From the records below, pull each line that has "icon".

::: RECORDS TO PROCESS :::

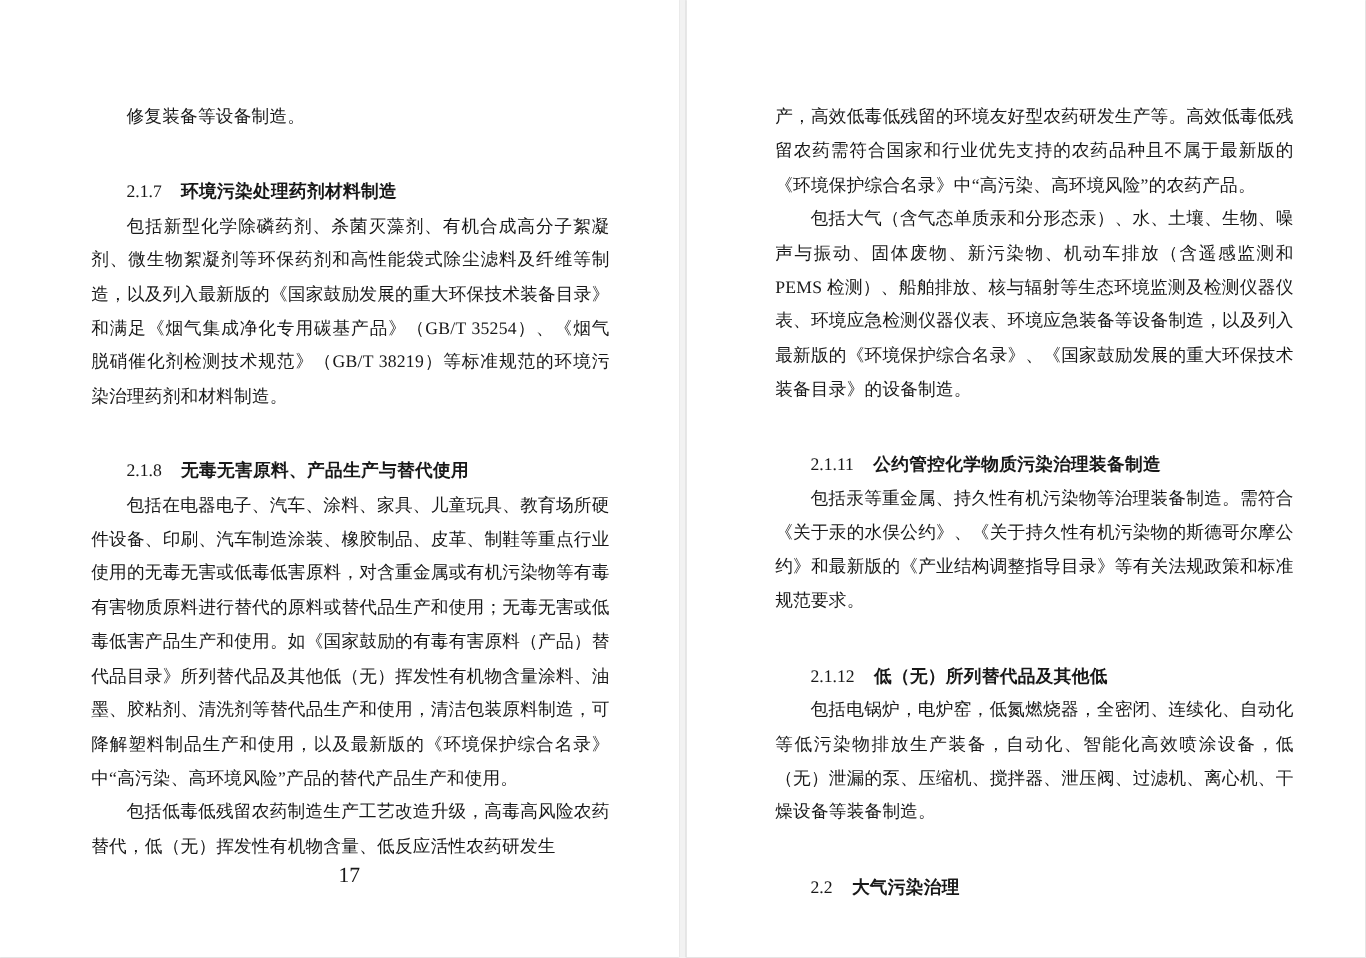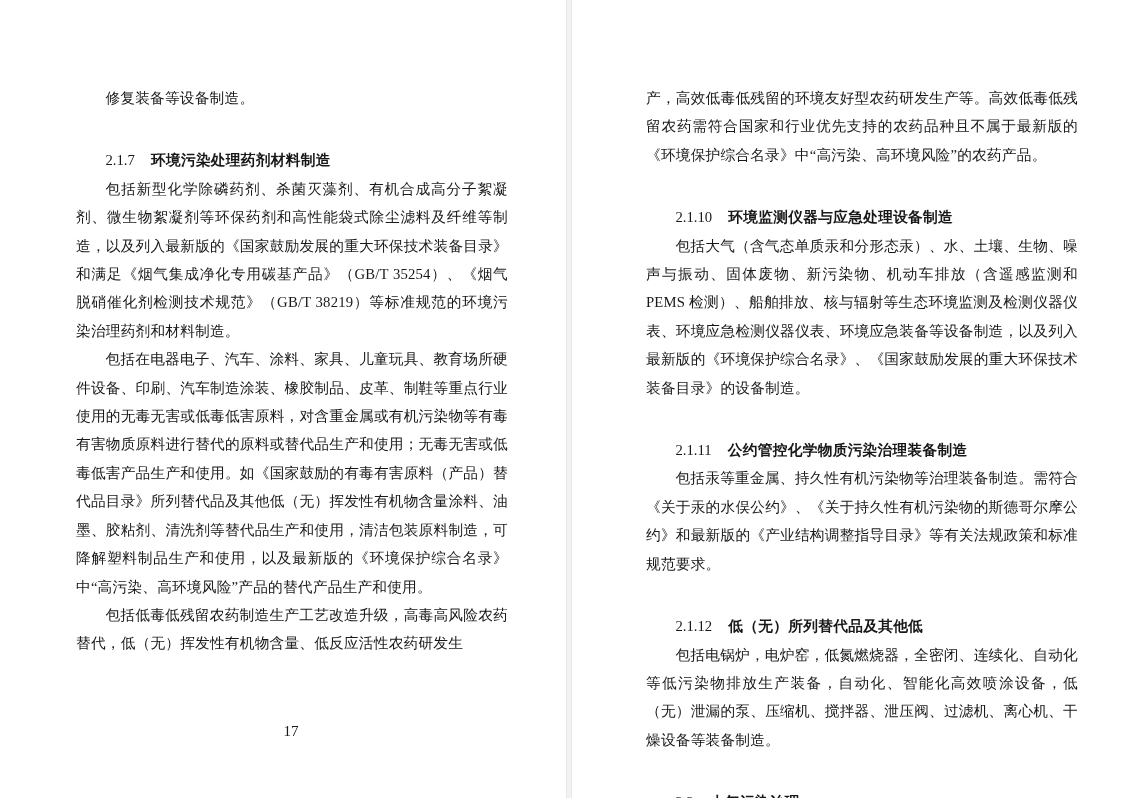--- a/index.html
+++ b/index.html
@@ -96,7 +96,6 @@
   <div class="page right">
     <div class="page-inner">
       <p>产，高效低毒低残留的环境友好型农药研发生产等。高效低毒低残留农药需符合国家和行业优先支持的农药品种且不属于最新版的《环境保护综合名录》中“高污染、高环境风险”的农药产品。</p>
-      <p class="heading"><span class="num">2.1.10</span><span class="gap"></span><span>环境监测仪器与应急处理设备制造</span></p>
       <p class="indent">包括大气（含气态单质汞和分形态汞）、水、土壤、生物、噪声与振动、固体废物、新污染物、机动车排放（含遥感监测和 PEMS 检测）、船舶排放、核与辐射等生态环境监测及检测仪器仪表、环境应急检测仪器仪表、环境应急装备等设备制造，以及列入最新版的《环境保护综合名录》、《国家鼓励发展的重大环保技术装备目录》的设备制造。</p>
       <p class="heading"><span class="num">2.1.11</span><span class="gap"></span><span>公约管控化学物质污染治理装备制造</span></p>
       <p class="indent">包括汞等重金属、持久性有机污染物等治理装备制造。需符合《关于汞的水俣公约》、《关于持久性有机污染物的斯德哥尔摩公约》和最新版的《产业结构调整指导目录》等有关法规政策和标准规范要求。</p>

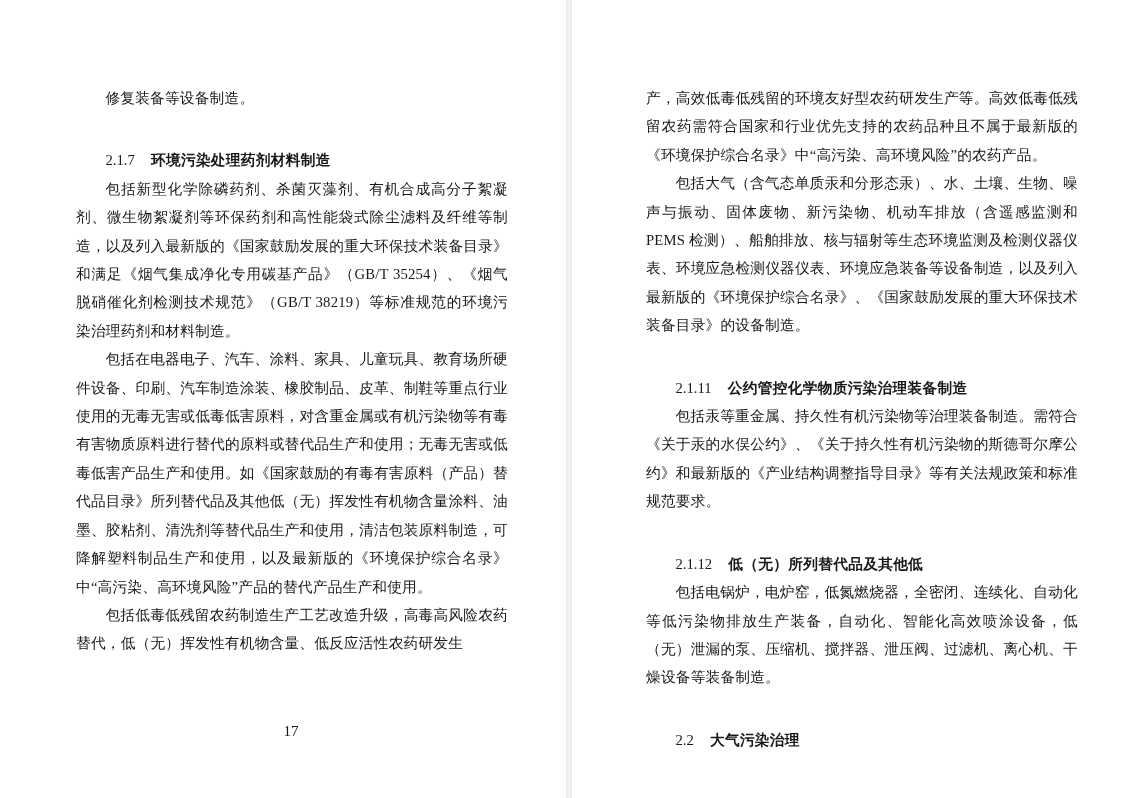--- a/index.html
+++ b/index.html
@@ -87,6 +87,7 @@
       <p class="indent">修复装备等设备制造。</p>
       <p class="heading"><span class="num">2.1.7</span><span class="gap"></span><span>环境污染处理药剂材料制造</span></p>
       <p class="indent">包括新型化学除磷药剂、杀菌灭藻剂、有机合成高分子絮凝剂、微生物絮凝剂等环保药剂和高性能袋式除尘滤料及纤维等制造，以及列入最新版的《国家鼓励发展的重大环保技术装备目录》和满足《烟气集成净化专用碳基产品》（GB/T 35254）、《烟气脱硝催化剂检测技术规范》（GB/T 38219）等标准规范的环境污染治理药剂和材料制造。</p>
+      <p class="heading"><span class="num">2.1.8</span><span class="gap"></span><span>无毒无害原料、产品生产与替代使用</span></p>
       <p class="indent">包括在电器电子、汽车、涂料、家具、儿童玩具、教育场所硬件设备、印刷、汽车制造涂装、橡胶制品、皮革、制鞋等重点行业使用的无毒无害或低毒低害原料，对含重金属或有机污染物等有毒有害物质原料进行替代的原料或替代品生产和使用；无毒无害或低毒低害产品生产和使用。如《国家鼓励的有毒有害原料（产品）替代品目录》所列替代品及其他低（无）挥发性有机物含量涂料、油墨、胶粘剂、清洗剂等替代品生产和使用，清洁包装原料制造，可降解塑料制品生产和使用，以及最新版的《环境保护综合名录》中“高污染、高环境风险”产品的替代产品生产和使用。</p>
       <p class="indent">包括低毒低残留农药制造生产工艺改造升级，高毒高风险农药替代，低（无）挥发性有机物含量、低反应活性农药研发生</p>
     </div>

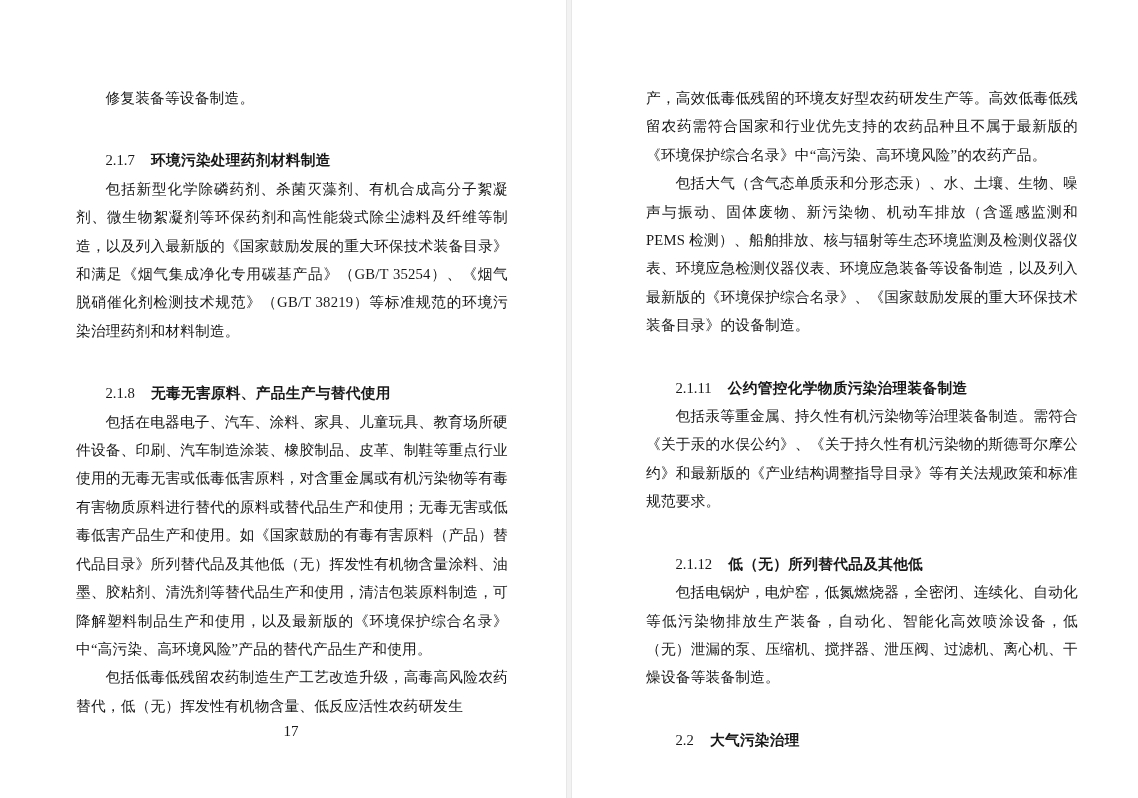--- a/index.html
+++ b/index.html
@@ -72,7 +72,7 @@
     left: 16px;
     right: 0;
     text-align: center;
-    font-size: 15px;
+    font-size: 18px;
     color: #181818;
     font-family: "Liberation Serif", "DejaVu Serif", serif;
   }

:::
::: RECORDS TO PROCESS :::

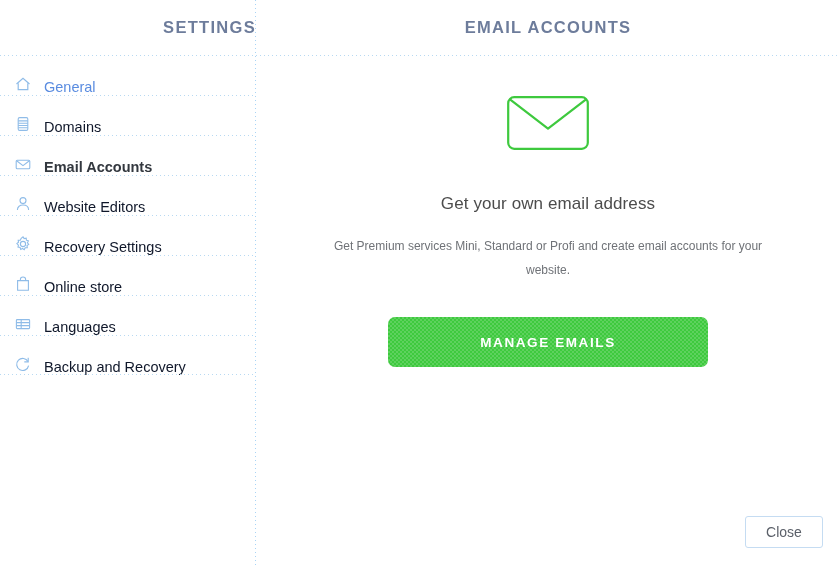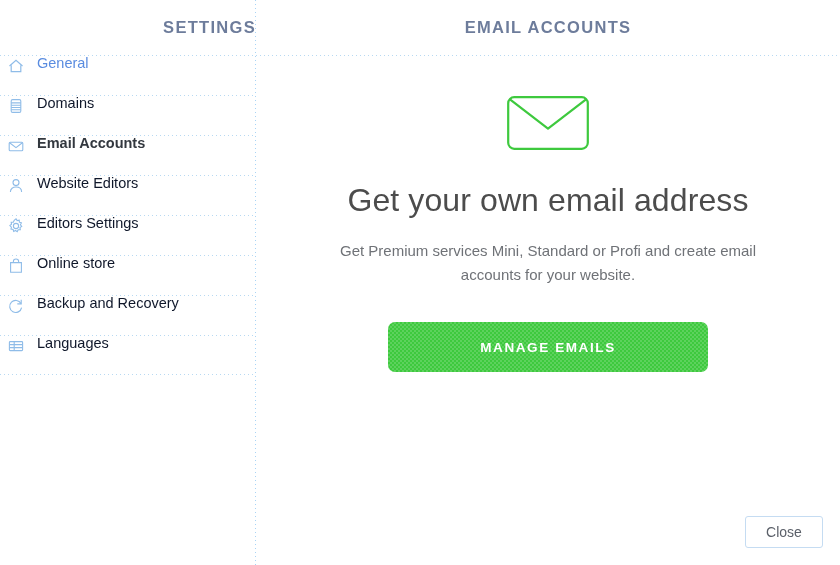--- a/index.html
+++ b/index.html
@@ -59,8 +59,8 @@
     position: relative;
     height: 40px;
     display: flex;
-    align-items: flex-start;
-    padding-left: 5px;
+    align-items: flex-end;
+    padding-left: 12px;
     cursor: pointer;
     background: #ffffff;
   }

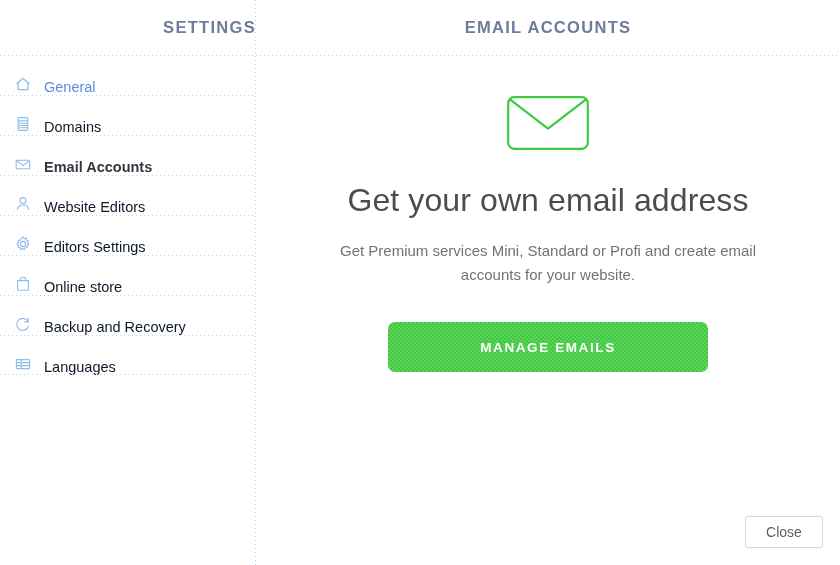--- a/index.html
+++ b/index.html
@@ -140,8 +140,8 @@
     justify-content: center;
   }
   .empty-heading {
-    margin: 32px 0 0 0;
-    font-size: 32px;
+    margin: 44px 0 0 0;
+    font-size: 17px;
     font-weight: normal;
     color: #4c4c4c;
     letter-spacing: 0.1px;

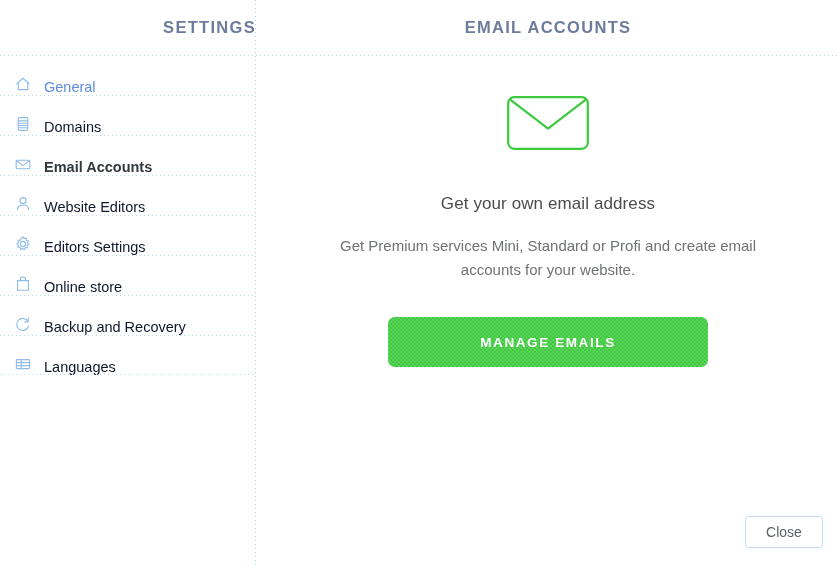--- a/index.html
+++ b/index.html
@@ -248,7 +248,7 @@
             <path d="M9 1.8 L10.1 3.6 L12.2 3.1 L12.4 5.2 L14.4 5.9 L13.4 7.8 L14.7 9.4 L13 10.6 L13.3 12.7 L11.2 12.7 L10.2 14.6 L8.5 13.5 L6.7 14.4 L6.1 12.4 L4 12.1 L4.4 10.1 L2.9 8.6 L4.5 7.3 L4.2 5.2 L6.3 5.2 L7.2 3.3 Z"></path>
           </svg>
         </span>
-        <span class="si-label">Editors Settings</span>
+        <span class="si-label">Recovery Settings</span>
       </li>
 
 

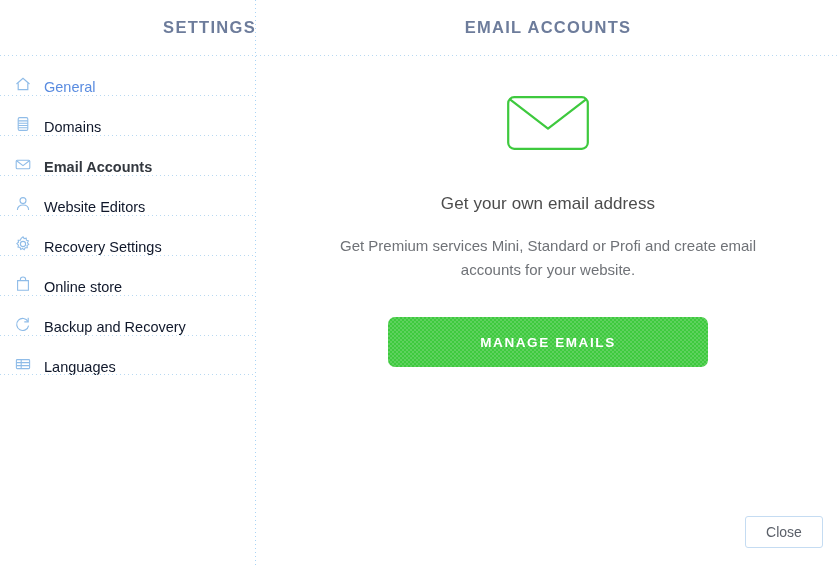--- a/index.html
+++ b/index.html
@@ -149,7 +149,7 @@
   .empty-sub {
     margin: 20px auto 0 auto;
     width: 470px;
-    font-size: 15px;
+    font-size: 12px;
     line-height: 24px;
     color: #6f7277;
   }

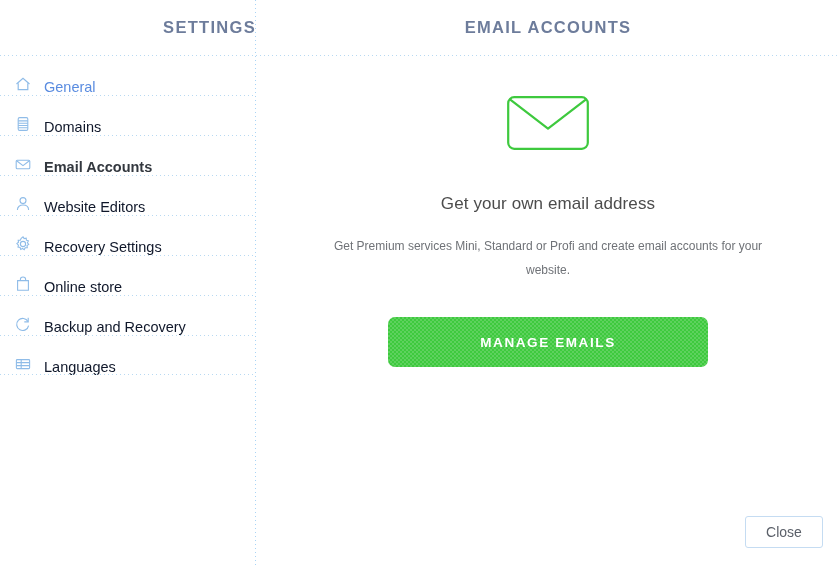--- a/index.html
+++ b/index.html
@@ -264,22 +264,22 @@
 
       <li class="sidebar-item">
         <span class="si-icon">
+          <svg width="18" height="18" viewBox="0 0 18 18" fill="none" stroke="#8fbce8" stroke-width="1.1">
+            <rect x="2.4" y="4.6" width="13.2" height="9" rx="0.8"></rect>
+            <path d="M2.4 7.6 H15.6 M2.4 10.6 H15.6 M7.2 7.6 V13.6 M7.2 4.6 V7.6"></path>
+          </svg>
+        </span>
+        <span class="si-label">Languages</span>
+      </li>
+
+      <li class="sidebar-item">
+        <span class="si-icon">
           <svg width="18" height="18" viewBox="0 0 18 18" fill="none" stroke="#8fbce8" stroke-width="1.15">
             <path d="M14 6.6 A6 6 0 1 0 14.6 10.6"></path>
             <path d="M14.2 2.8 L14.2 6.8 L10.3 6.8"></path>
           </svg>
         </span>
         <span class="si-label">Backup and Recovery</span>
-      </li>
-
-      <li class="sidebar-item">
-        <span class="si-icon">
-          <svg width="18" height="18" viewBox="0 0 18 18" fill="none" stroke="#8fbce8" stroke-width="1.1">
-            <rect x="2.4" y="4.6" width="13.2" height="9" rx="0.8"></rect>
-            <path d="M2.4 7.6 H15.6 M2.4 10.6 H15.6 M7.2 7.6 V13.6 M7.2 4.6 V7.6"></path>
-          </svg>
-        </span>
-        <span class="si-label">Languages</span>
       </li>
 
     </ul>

:::

→ **FINISHED EXERCISE**
         <span class="si-icon">
+        <span class="si-icon">
-        <span class="si-icon">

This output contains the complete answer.